(Task description)
When writing out the listing below, reproduce every word exactly and skip the pictures.

(Data extracts)

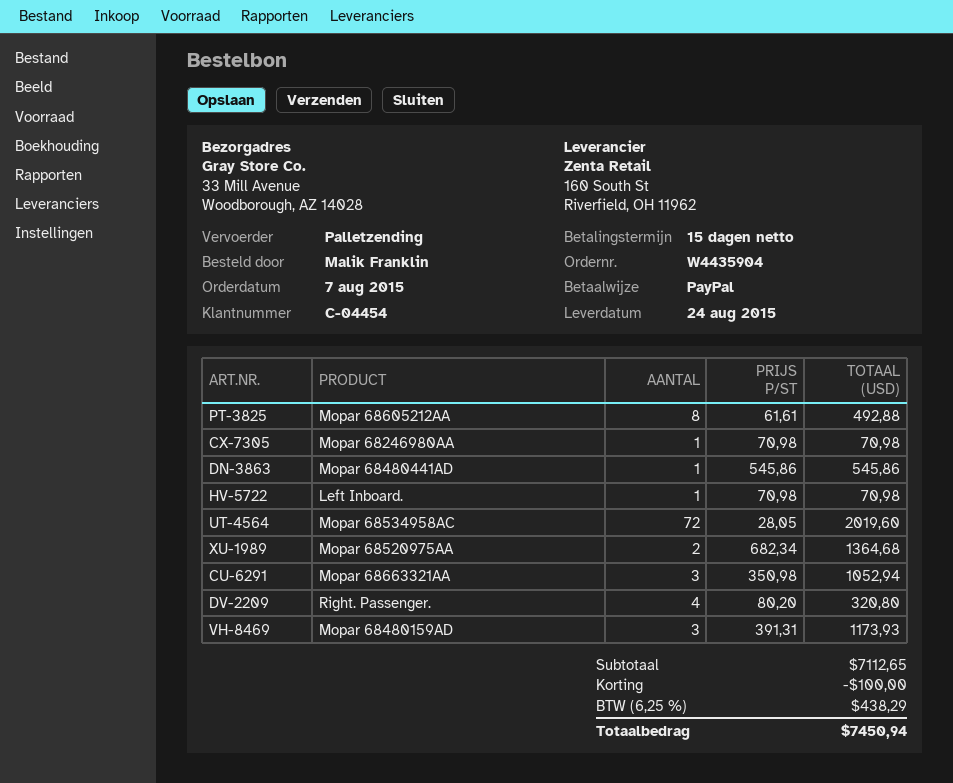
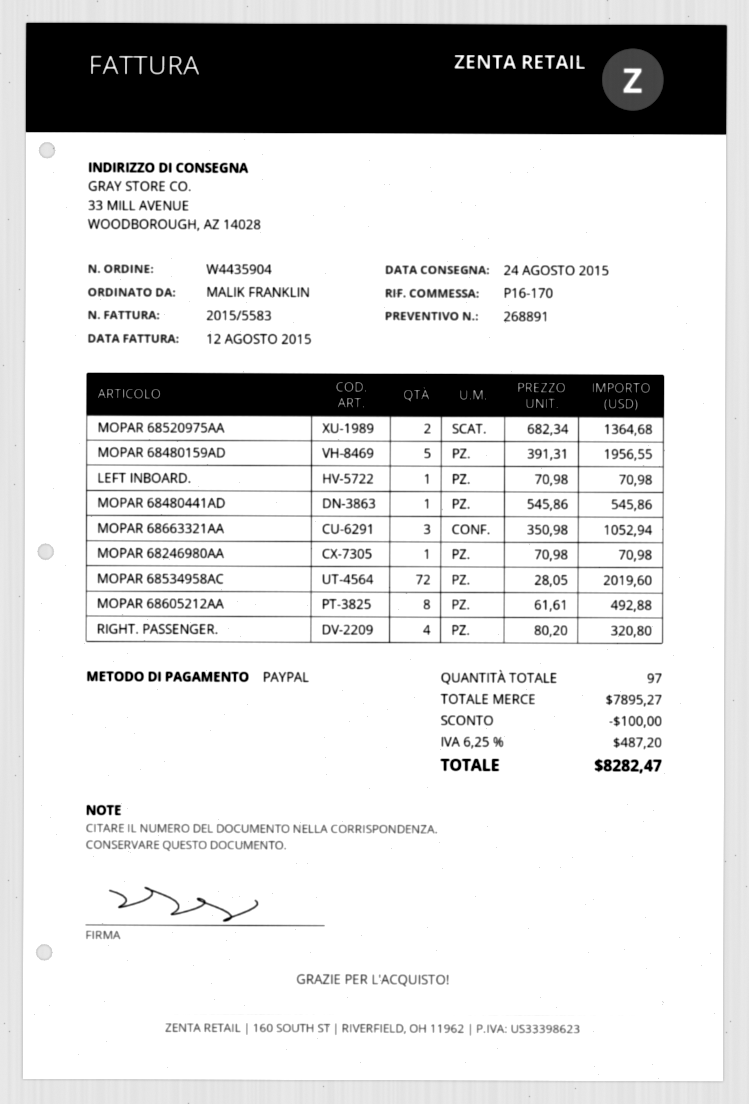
Mopar 68480159AD: 3 x 391.31 = 1173.93 -> 5 x 391.31 = 1956.55
subtotal: 7112.65 -> 7895.27
tax: 6.25% = 438.29 -> 6.25% = 487.20
total: 7450.94 -> 8282.47

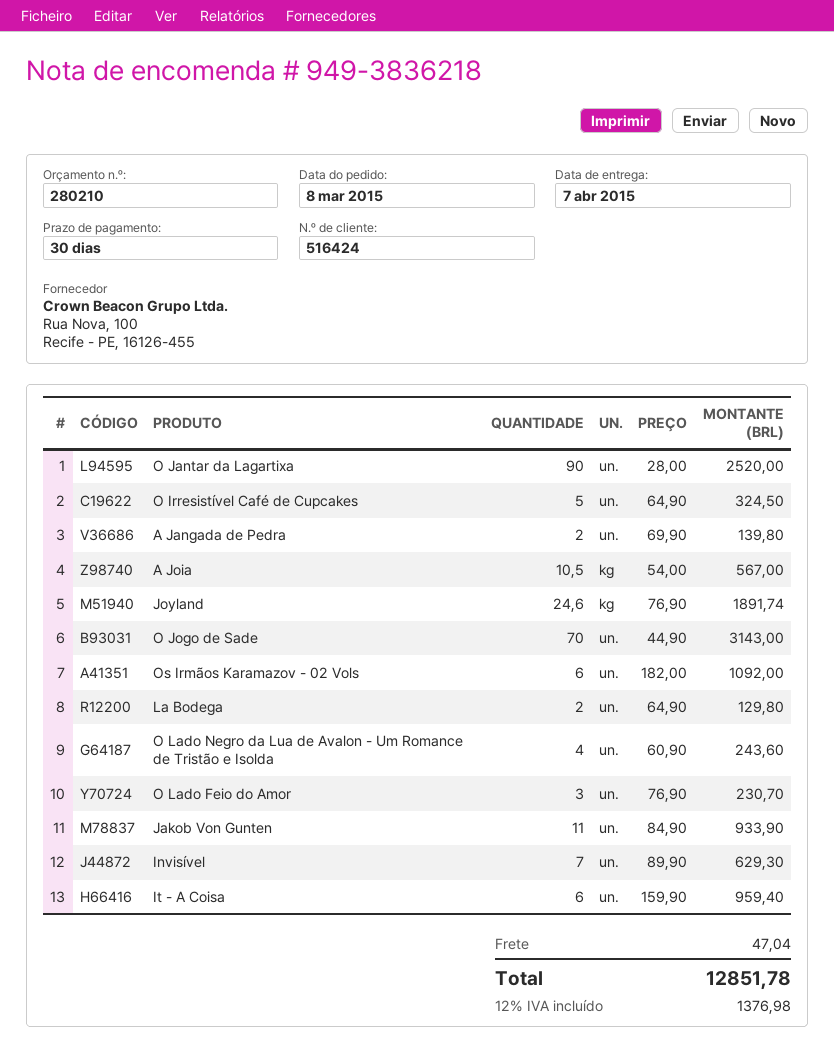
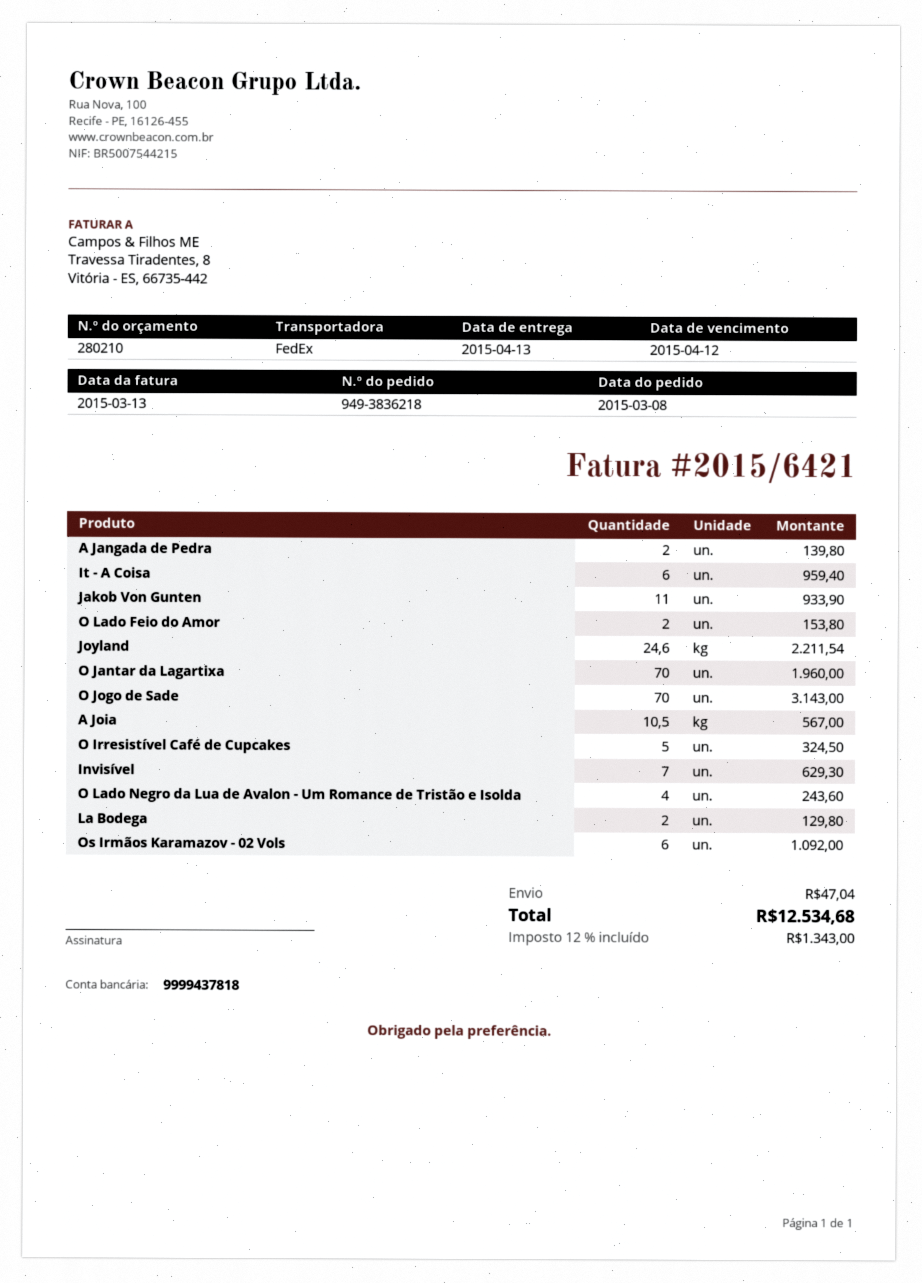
delivery date: 2015-04-07 -> 2015-04-13
O Jantar da Lagartixa: 90 for 2520.00 -> 70 for 1960.00
Joyland: 24.6 for 1891.74 -> 24.6 for 2211.54
O Lado Feio do Amor: 3 for 230.70 -> 2 for 153.80
tax: 12% = 1376.98 -> 12% = 1343.00
total: 12851.78 -> 12534.68

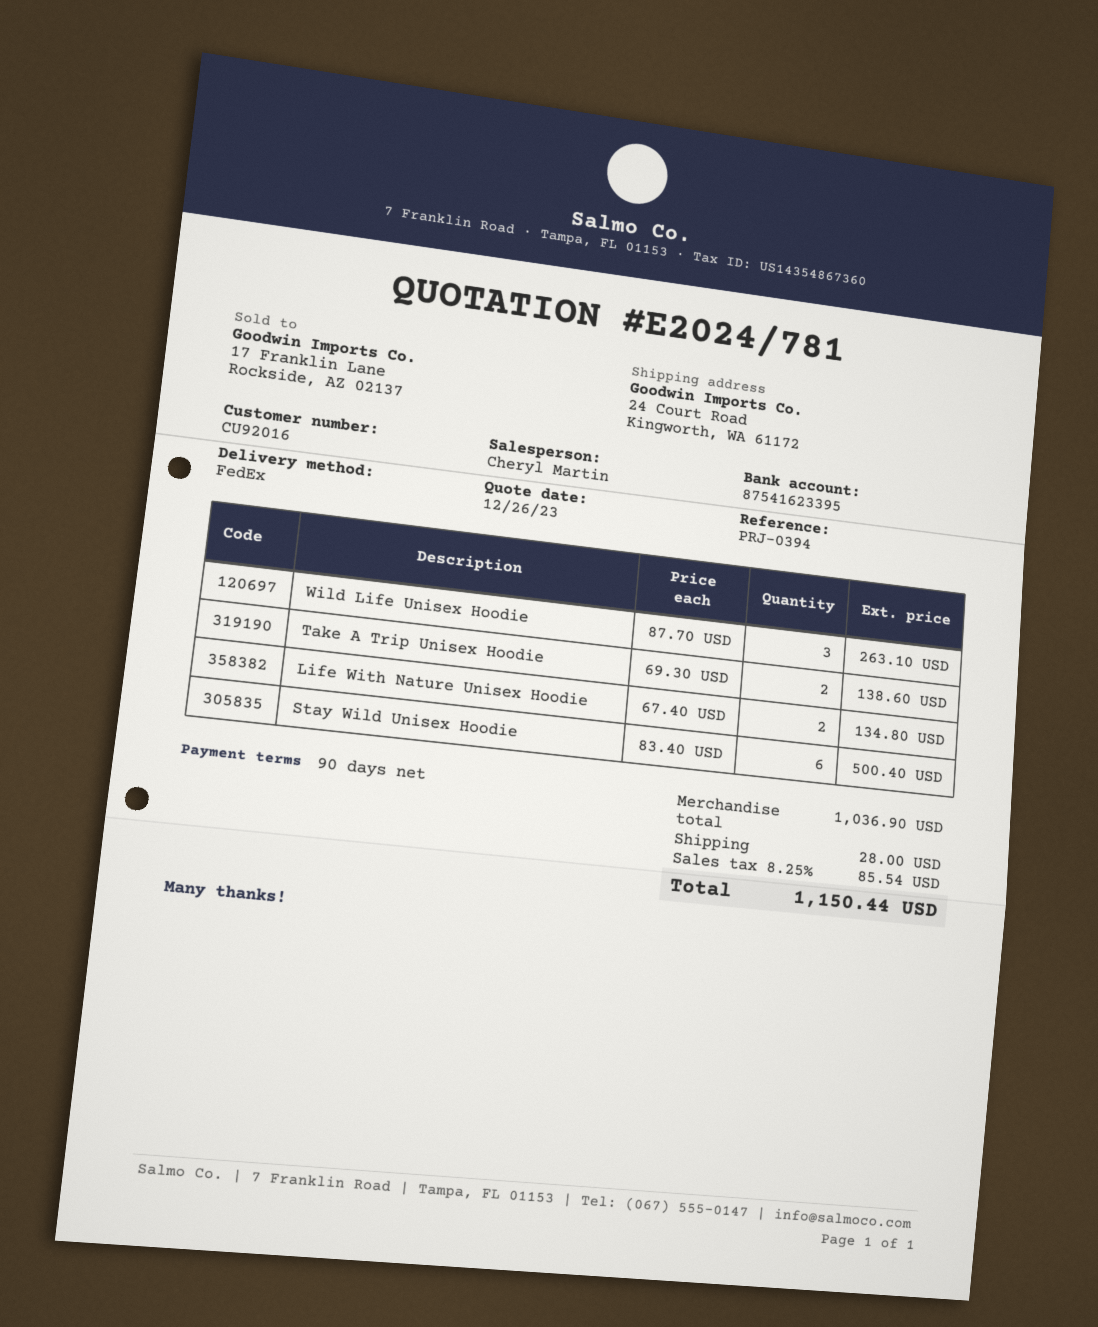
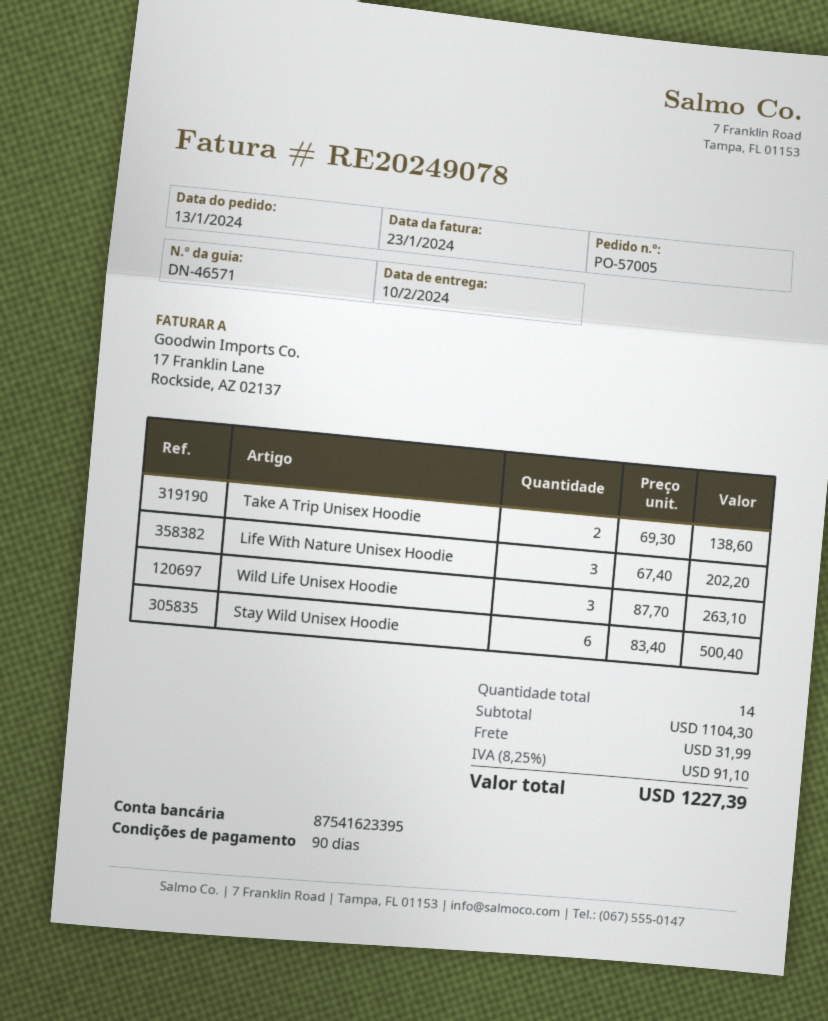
Life With Nature Unisex Hoodie: 2 x 67.40 = 134.80 -> 3 x 67.40 = 202.20
subtotal: 1036.90 -> 1104.30
shipping: 28.00 -> 31.99
tax: 8.25% = 85.54 -> 8.25% = 91.10
total: 1150.44 -> 1227.39

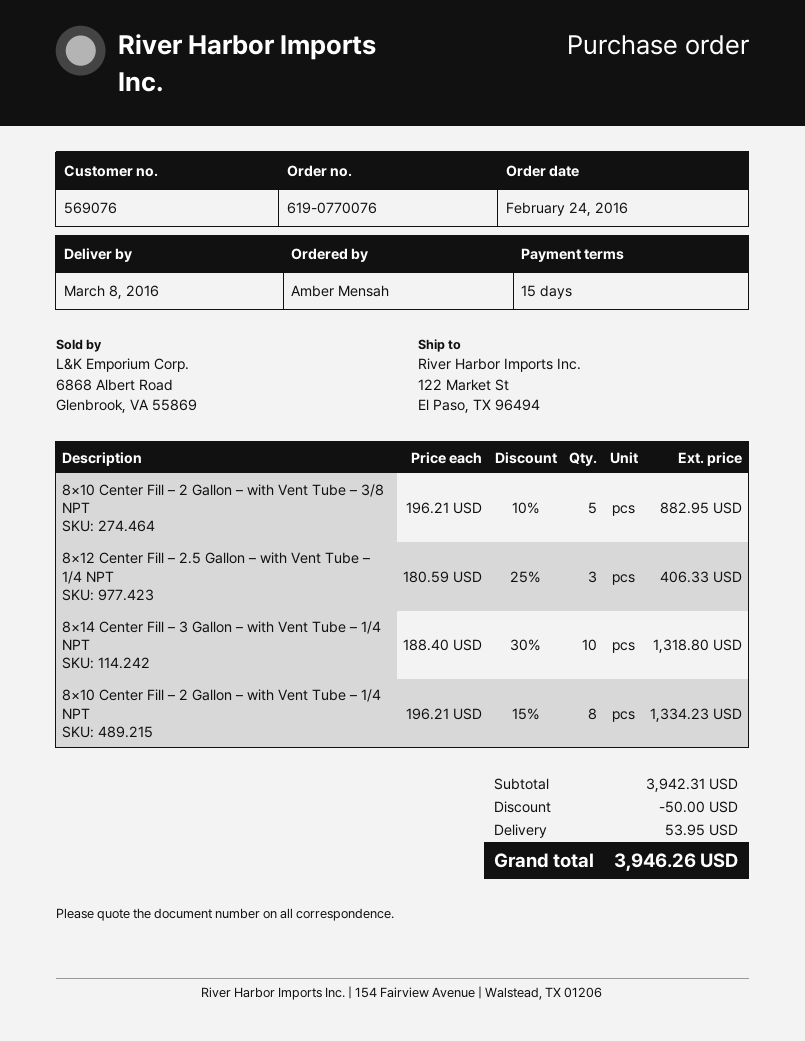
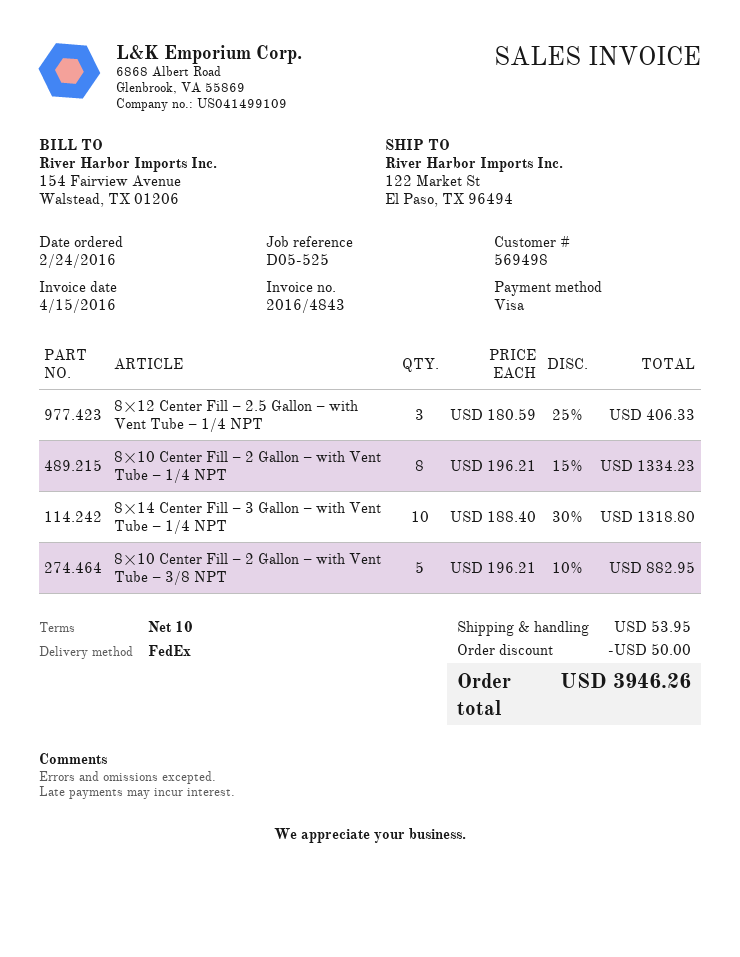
payment terms: 15 days -> 10 days
customer number: 569076 -> 569498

(Finished exercise)
Mopar 68480159AD: 3 x 391.31 = 1173.93 -> 5 x 391.31 = 1956.55
subtotal: 7112.65 -> 7895.27
tax: 6.25% = 438.29 -> 6.25% = 487.20
total: 7450.94 -> 8282.47

delivery date: 2015-04-07 -> 2015-04-13
O Jantar da Lagartixa: 90 for 2520.00 -> 70 for 1960.00
Joyland: 24.6 for 1891.74 -> 24.6 for 2211.54
O Lado Feio do Amor: 3 for 230.70 -> 2 for 153.80
tax: 12% = 1376.98 -> 12% = 1343.00
total: 12851.78 -> 12534.68

Life With Nature Unisex Hoodie: 2 x 67.40 = 134.80 -> 3 x 67.40 = 202.20
subtotal: 1036.90 -> 1104.30
shipping: 28.00 -> 31.99
tax: 8.25% = 85.54 -> 8.25% = 91.10
total: 1150.44 -> 1227.39

payment terms: 15 days -> 10 days
customer number: 569076 -> 569498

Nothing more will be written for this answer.